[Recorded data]
++++++
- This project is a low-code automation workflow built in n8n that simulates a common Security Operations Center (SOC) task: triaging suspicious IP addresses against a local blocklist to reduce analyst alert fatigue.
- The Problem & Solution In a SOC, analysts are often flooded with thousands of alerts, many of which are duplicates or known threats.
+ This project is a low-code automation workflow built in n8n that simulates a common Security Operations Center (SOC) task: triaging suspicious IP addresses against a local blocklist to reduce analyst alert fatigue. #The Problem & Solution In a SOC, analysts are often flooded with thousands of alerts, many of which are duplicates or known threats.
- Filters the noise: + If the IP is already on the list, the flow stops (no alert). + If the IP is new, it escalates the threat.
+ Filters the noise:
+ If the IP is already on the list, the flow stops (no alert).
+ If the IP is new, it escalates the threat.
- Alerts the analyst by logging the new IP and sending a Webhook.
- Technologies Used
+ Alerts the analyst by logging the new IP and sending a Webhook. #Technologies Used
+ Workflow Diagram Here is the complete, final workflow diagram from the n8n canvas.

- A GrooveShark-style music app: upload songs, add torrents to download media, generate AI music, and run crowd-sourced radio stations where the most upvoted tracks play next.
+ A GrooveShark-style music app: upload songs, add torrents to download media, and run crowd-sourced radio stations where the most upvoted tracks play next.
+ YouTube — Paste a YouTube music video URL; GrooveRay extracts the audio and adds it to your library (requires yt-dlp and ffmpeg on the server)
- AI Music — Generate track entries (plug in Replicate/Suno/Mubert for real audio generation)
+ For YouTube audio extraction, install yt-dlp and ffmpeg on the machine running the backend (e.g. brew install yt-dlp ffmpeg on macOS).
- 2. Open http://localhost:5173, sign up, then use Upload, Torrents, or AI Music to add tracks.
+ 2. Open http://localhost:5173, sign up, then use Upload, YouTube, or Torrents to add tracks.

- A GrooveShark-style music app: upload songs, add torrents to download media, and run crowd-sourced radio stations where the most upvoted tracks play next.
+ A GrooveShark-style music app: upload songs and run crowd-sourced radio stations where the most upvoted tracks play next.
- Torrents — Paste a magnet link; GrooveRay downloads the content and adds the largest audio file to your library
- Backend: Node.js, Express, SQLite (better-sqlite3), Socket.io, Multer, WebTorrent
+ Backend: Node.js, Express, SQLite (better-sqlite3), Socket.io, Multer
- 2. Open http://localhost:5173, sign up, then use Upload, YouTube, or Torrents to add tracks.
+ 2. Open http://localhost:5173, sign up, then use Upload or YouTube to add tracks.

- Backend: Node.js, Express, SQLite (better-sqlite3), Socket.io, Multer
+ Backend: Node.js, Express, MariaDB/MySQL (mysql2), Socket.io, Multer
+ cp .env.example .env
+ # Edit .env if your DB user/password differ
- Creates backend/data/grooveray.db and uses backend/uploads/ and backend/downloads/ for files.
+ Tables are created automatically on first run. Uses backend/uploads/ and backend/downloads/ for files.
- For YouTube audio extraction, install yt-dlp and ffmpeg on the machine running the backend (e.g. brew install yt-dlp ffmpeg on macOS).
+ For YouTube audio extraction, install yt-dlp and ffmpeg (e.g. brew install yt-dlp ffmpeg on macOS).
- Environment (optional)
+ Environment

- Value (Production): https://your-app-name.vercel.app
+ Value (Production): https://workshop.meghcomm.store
++++++
- Instructions for the task: Only one stretch is wanted, so please give again exactly the lines from the start of the data through the line containing "- The Problem", both ends included.

- Task response:
- This project is a low-code automation workflow built in n8n that simulates a common Security Operations Center (SOC) task: triaging suspicious IP addresses against a local blocklist to reduce analyst alert fatigue.
- The Problem & Solution In a SOC, analysts are often flooded with thousands of alerts, many of which are duplicates or known threats.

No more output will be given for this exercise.